DP score plots in dppca • dppca

A PCA score plot is a standard visualization for examining the low-dimensional structure of multivariate data. In a non-private analysis, the score plot displays the projected observations directly. In dppca, the differentially private score plot instead represents the distribution of two-dimensional PCA scores by a differentially private histogram.

PC scores

Let

$X \in \mathbb{R}^{n \times p}$

be the input data matrix after the requested preprocessing.
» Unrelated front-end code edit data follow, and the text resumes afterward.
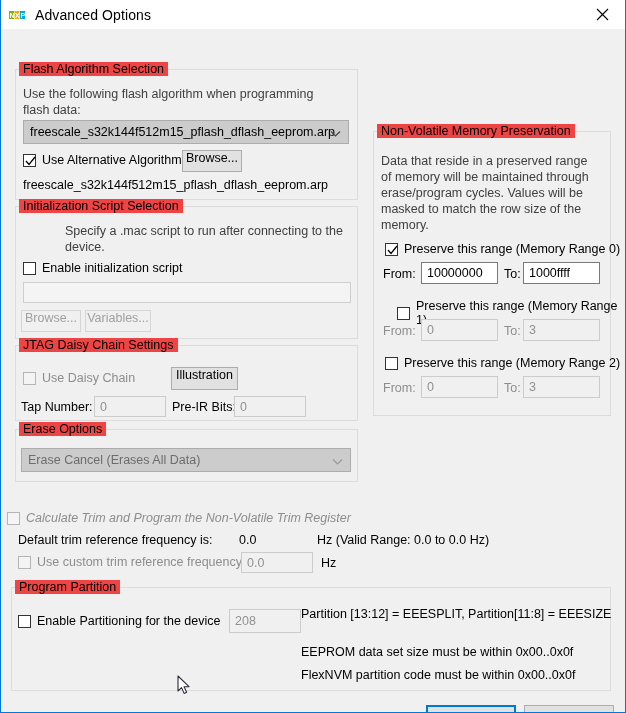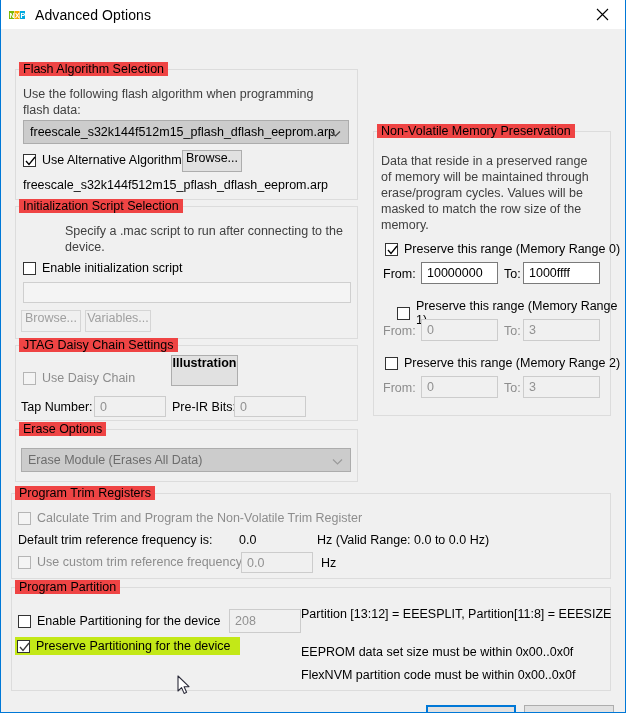--- a/index.html
+++ b/index.html
@@ -249,37 +249,37 @@
     <span>Variables...</span>
   </div>
 
   <div class="group" style="left:14px; top:316px; width:343px; height:76px;">
     <span class="glegend">JTAG Daisy Chain Settings</span>
   </div>
   <div class="cbrow disabled" style="left:22px; top:342px;">
     <span class="cbbox"></span>
     <span>Use Daisy Chain</span>
   </div>
-  <div class="btn" style="left:170px; top:326px; width:67px; height:31px;font-weight:bold;">
+  <div class="btn" style="left:170px; top:338px; width:67px; height:23px;">
     <span>Illustration</span>
   </div>
   <div class="lbl" style="left:20px; top:371px;">Tap Number:</div>
   <div class="txtbox disabled" style="left:93px; top:367px; width:72px; height:21px;">
     <span>0</span>
   </div>
   <div class="lbl" style="left:171px; top:371px;">Pre-IR Bits:</div>
   <div class="txtbox disabled" style="left:233px; top:367px; width:72px; height:21px;">
     <span>0</span>
   </div>
 
   <div class="group" style="left:14px; top:400px; width:343px; height:53px;">
     <span class="glegend">Erase Options</span>
   </div>
   <div class="combo disabled" style="left:20px; top:419px; width:330px; height:24px;">
-    <span>Erase Module (Erases All Data)</span>
+    <span>Erase Cancel (Erases All Data)</span>
     <span class="arrow">
       <svg width="11" height="8" viewBox="0 0 11 8">
           <path d="M1,1.5 L5.5,6 L10,1.5" stroke="#9a9a9a" stroke-width="1.2" fill="none"></path>
         </svg>
     </span>
   </div>
 
   <div class="group" style="left:372px; top:102px; width:238px; height:285px;">
     <span class="glegend">Non-Volatile Memory Preservation</span>
   </div>
@@ -321,24 +321,21 @@
   </div>
   <div class="lbl dim" style="left:382px; top:352px;">From:</div>
   <div class="txtbox disabled" style="left:420px; top:347px; width:77px; height:22px;">
     <span>0</span>
   </div>
   <div class="lbl dim" style="left:503px; top:352px;">To:</div>
   <div class="txtbox disabled" style="left:522px; top:347px; width:77px; height:22px;">
     <span>3</span>
   </div>
 
-  <div class="group" style="left:10px; top:464px; width:600px; height:86px;">
-    <span class="glegend">Program Trim Registers</span>
-  </div>
-  <div class="cbrow disabled" style="left:17px; top:482px;">
+  <div class="cbrow disabled" style="left:6px; top:482px;font-style:italic;">
     <span class="cbbox"></span>
     <span>Calculate Trim and Program the Non-Volatile Trim Register</span>
   </div>
   <div class="lbl" style="left:17px; top:504px;">Default trim reference frequency is:</div>
   <div class="lbl" style="left:238px; top:504px;">0.0</div>
   <div class="lbl" style="left:316px; top:504px;">Hz (Valid Range: 0.0 to 0.0 Hz)</div>
   <div class="cbrow disabled" style="left:17px; top:526px;">
     <span class="cbbox"></span>
     <span>Use custom trim reference frequency:</span>
   </div>
@@ -349,28 +346,20 @@
 
   <div class="group" style="left:10px; top:558px; width:600px; height:104px;">
     <span class="glegend">Program Partition</span>
   </div>
   <div class="cbrow" style="left:17px; top:585px;">
     <span class="cbbox"></span>
     <span>Enable Partitioning for the device</span>
   </div>
   <div class="txtbox disabled" style="left:228px; top:580px; width:72px; height:24px;">
     <span>208</span>
-  </div>
-  <div class="cbrow highlight" style="left:14px; top:608px; width:225px;">
-    <span class="cbbox">
-      <svg width="11" height="11" viewBox="0 0 11 11">
-          <path d="M1,5 L4,8.5 L10,1" stroke="#3a3a3a" stroke-width="1.3" fill="none"></path>
-        </svg>
-    </span>
-    <span>Preserve Partitioning for the device</span>
   </div>
   <div class="lbl" style="left:300px; top:578px;">Partition [13:12] = EEESPLIT, Partition[11:8] = EEESIZE</div>
   <div class="lbl" style="left:300px; top:616px;">EEPROM data set size must be within 0x00..0x0f</div>
   <div class="lbl" style="left:300px; top:639px;">FlexNVM partition code must be within 0x00..0x0f</div>
 
   <div class="footer-btn default" style="left:425px; top:676px; width:90px;">
     <span>OK</span>
   </div>
   <div class="footer-btn" style="left:523px; top:676px; width:90px;">
     <span>Cancel</span>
In dppca, preprocessing is controlled by the arguments center and standardize.

Let

$V_k = [v_1,\ldots,v_k] \in \mathbb{R}^{p \times k}$

be the matrix of principal component directions, where the column $v_\ell$ is the $\ell$ -th principal component direction. For the $i$ -th observation $x_i^\top$ , the $k$ -dimensional score vector is

$z_i = V_k^\top x_i \in \mathbb{R}^k, \qquad i=1,\ldots,n.$

For visualization, we select two score coordinates. If axes = c(a, b), define

$s_i = (z_{i,a}, z_{i,b})^\top \in \mathbb{R}^2, \qquad i=1,\ldots,n.$

The collection $S = \{s_i\}_{i=1}^n$ is the two-dimensional score point cloud. A non-private score plot would draw these points directly. The private score plot instead releases a noisy two-dimensional histogram of these points.

Overview of the DP score plot

The private score visualization in dppca has the following steps.

Compute two-dimensional PCA scores.
Construct a private plotting frame.
Divide the frame into rectangular bins.
Count how many score points fall into each bin.
Apply a differentially private histogram mechanism.
Normalize and visualize the noisy bin frequencies.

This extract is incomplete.